▶ [What the task requires]:
Your task is to copy every line of the records below that contains "crispy".

▶ [Data section]:
········

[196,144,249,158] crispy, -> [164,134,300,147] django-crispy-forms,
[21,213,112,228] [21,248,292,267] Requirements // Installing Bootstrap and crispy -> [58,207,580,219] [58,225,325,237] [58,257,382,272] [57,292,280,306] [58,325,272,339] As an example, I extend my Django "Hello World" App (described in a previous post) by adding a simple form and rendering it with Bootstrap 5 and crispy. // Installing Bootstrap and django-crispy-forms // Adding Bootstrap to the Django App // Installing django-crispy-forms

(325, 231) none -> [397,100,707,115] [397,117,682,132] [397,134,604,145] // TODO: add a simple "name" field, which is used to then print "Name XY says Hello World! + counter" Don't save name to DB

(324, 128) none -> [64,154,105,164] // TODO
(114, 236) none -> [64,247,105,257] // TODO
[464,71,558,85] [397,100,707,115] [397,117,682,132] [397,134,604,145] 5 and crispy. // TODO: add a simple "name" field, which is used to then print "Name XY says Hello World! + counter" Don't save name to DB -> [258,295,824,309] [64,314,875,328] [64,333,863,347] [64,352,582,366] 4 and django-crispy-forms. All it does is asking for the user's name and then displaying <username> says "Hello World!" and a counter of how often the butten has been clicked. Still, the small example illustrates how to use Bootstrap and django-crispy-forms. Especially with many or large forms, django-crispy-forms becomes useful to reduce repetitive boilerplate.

········

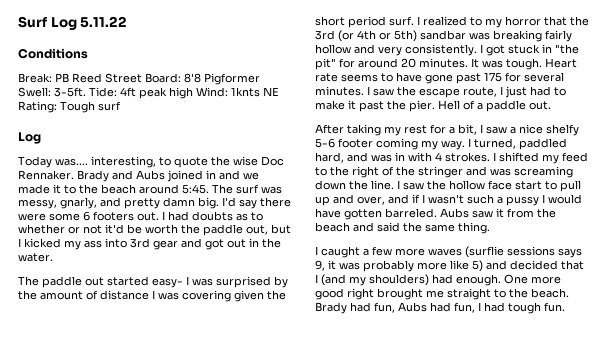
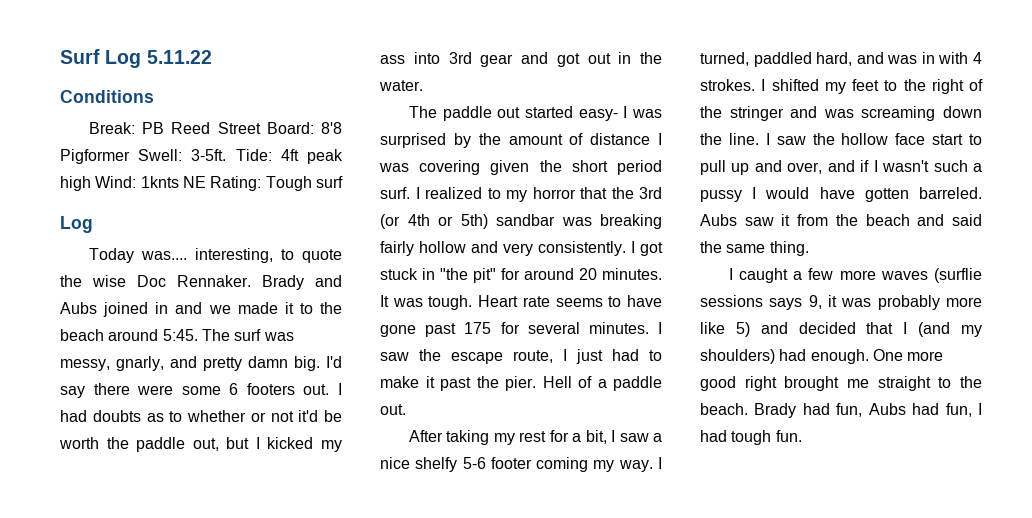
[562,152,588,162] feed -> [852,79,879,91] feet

········

▶ [Output of the exercise]:
[196,144,249,158] crispy, -> [164,134,300,147] django-crispy-forms,
[21,213,112,228] [21,248,292,267] Requirements // Installing Bootstrap and crispy -> [58,207,580,219] [58,225,325,237] [58,257,382,272] [57,292,280,306] [58,325,272,339] As an example, I extend my Django "Hello World" App (described in a previous post) by adding a simple form and rendering it with Bootstrap 5 and crispy. // Installing Bootstrap and django-crispy-forms // Adding Bootstrap to the Django App // Installing django-crispy-forms
[464,71,558,85] [397,100,707,115] [397,117,682,132] [397,134,604,145] 5 and crispy. // TODO: add a simple "name" field, which is used to then print "Name XY says Hello World! + counter" Don't save name to DB -> [258,295,824,309] [64,314,875,328] [64,333,863,347] [64,352,582,366] 4 and django-crispy-forms. All it does is asking for the user's name and then displaying <username> says "Hello World!" and a counter of how often the butten has been clicked. Still, the small example illustrates how to use Bootstrap and django-crispy-forms. Especially with many or large forms, django-crispy-forms becomes useful to reduce repetitive boilerplate.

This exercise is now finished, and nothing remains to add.